___ RECORDED DATA
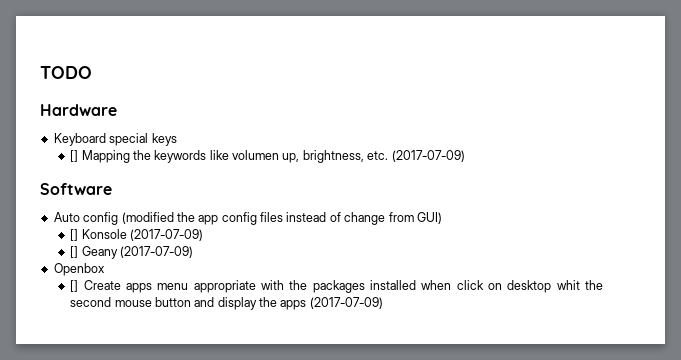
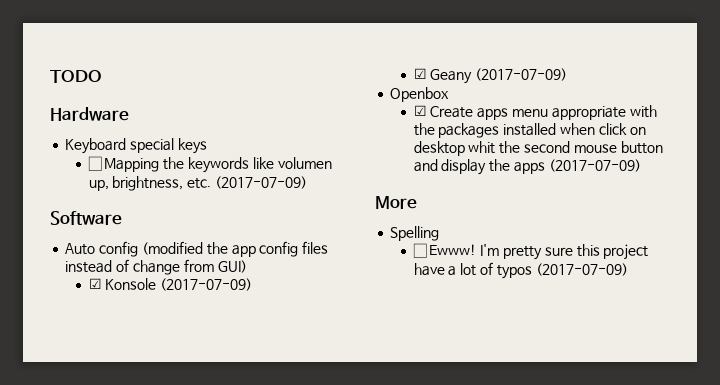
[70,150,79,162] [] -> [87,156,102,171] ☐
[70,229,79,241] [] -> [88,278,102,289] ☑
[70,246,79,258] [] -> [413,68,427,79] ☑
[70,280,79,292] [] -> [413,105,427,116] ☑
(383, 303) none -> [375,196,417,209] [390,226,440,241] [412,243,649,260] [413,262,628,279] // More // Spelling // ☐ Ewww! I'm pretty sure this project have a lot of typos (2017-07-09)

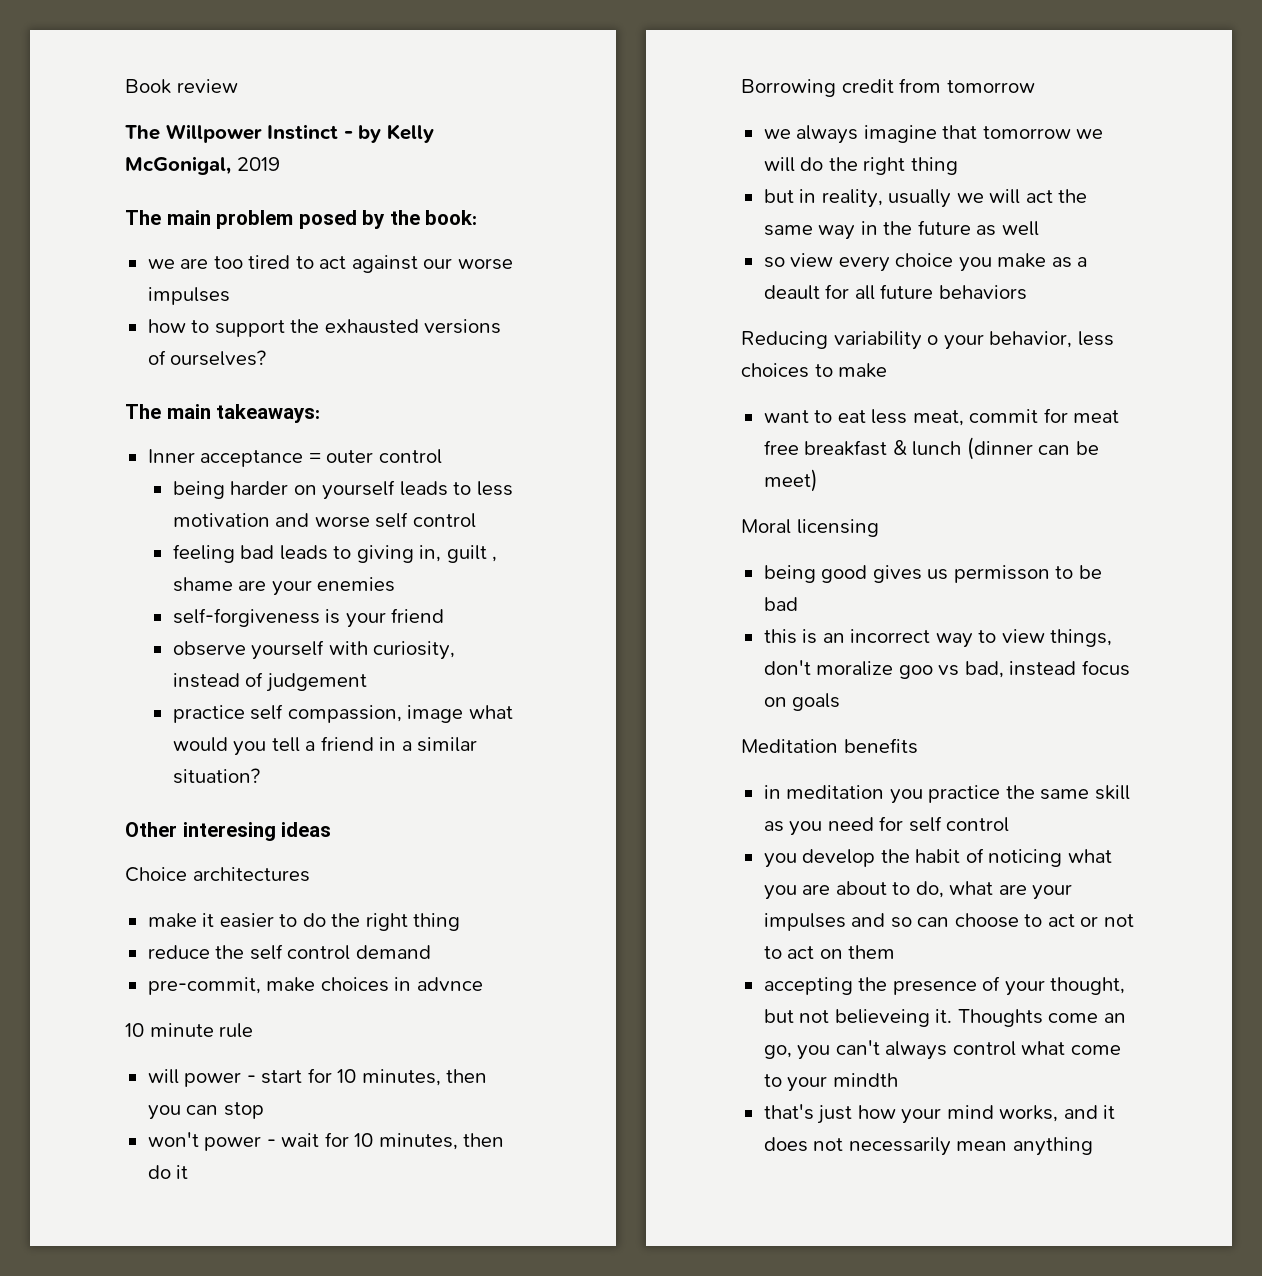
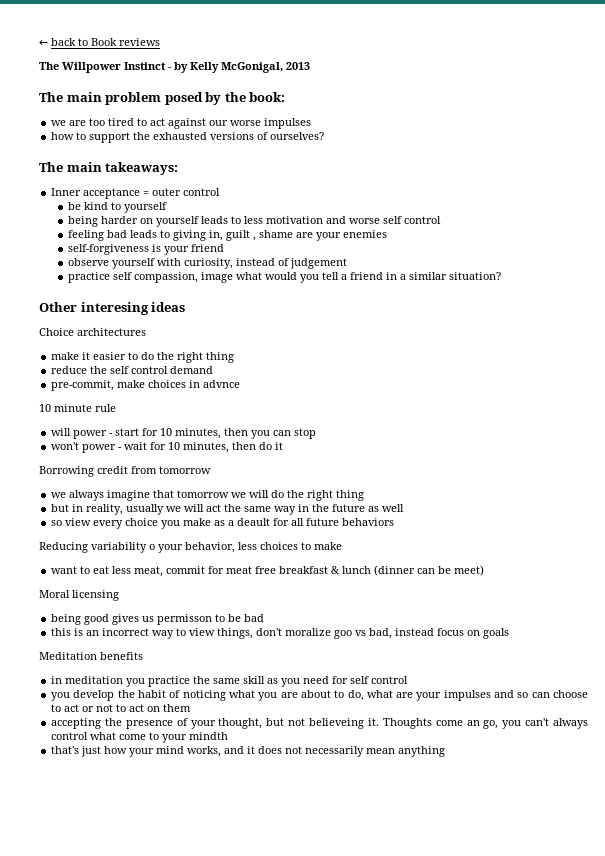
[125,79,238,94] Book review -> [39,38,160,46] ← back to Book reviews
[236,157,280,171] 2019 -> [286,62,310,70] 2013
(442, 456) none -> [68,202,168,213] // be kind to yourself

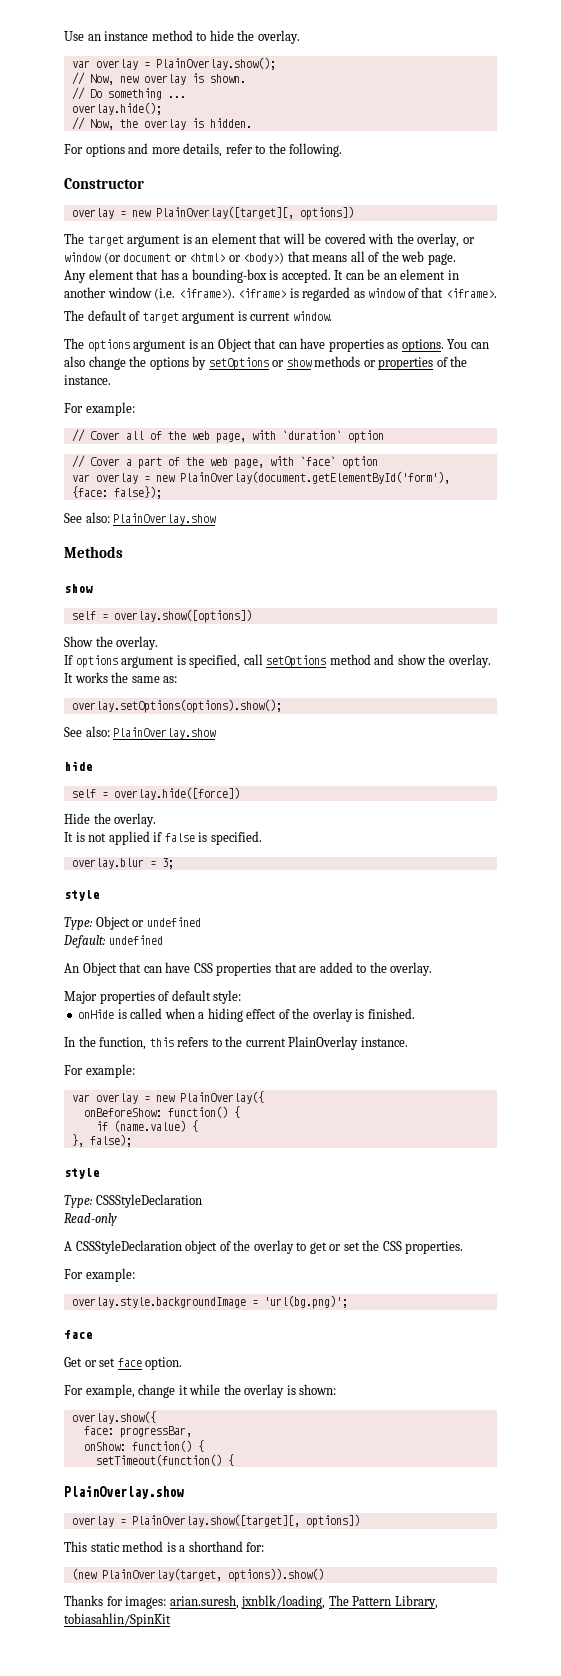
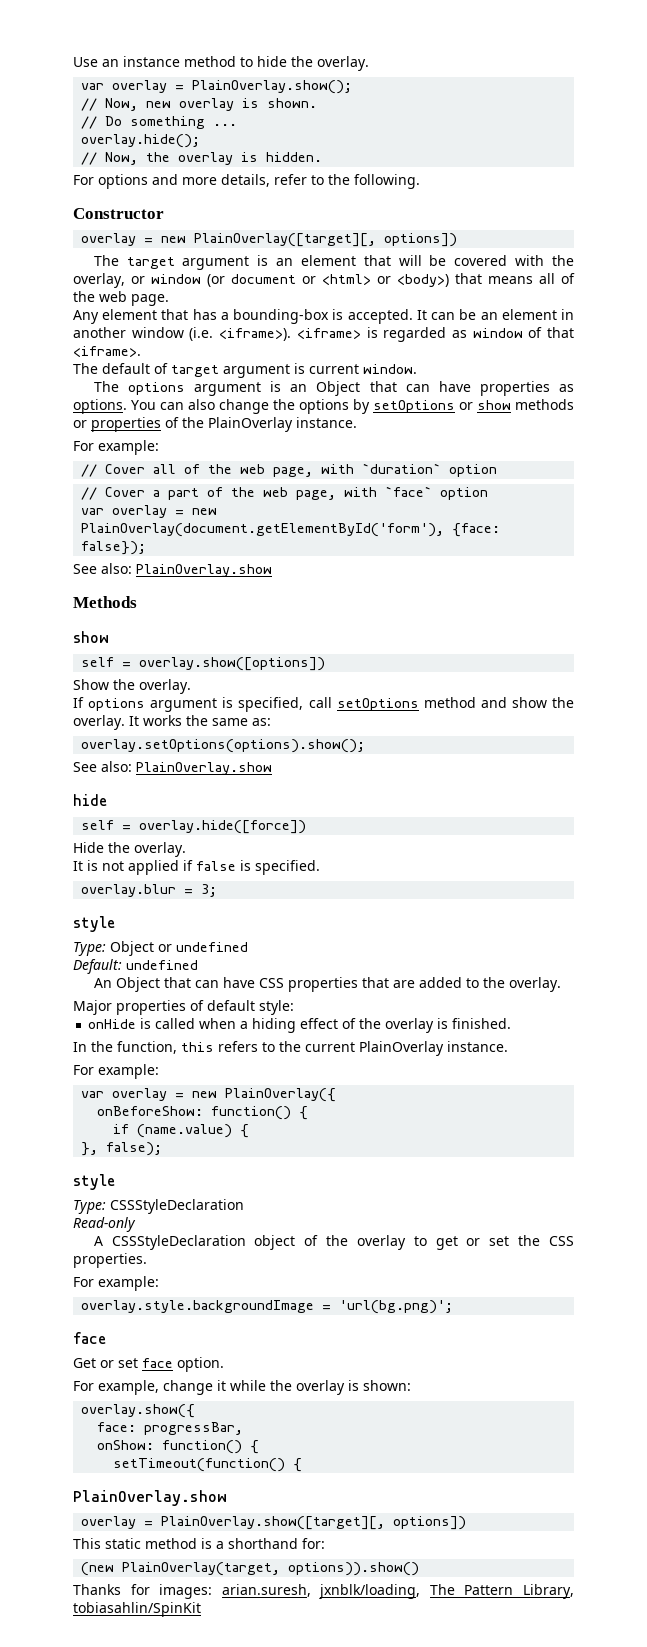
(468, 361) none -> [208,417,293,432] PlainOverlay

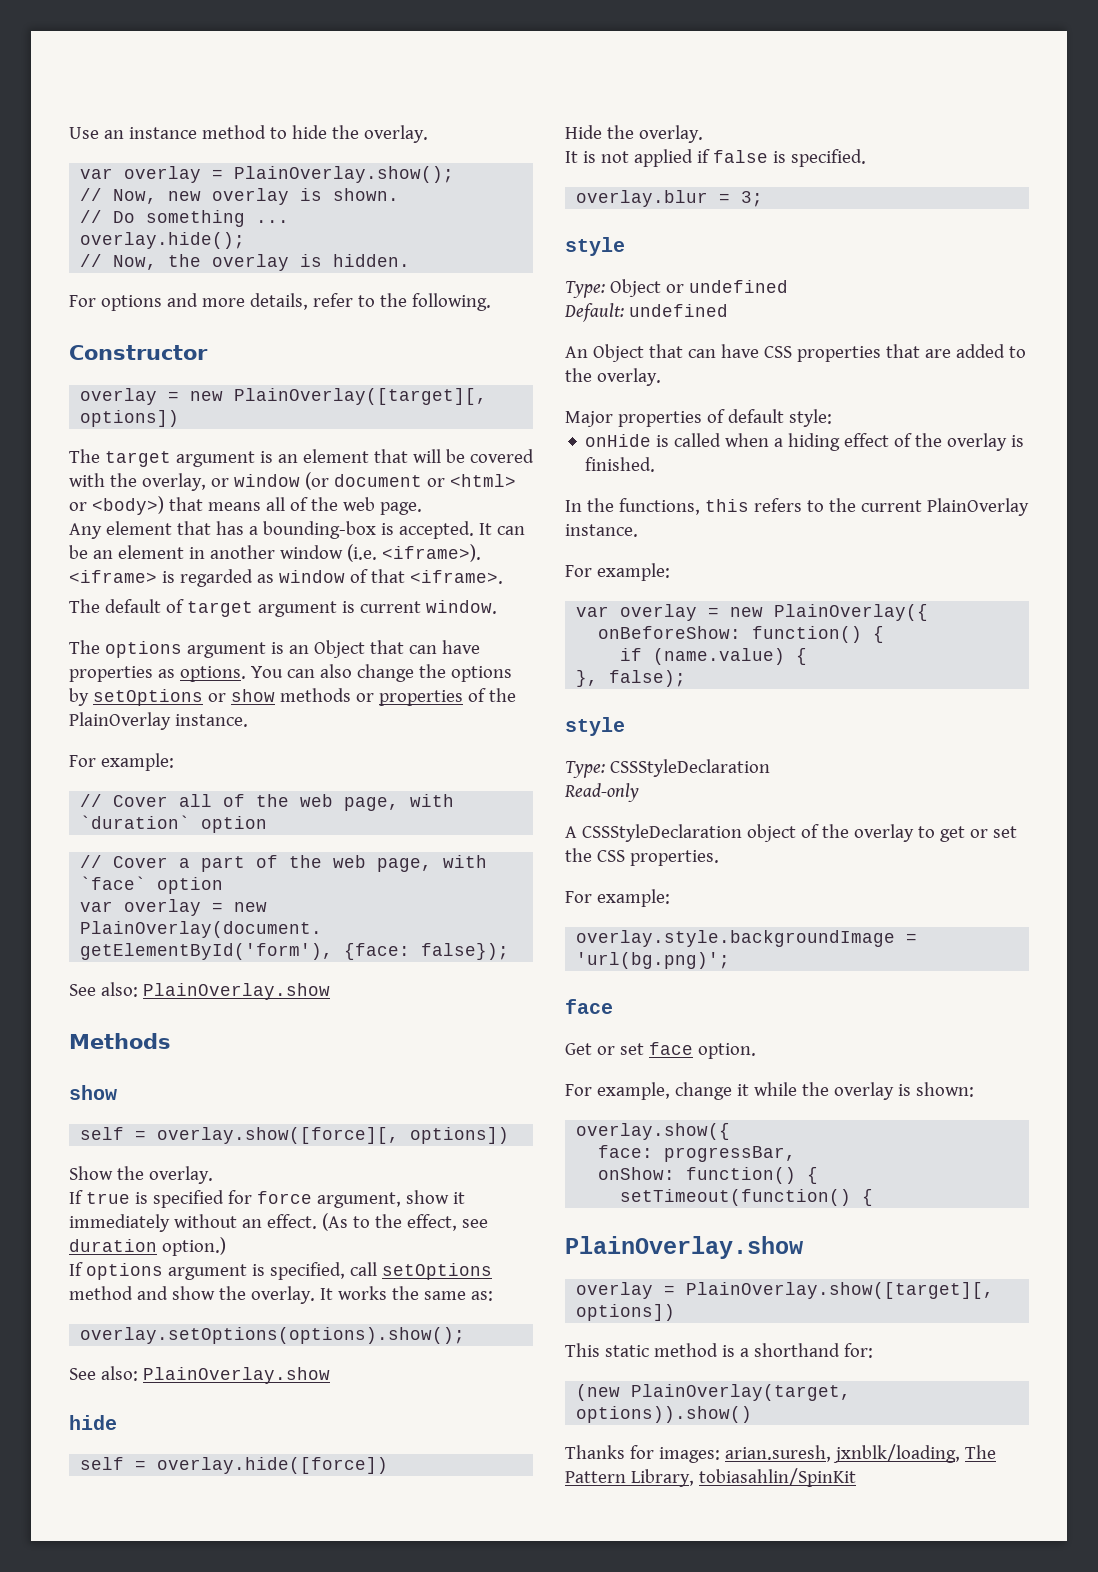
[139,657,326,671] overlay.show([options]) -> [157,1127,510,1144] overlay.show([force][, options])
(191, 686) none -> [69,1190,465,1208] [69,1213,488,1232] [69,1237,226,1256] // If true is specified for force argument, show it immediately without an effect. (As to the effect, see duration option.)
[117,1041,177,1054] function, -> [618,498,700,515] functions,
______
Find every line above that includes the word "force" and report only how many there are.

2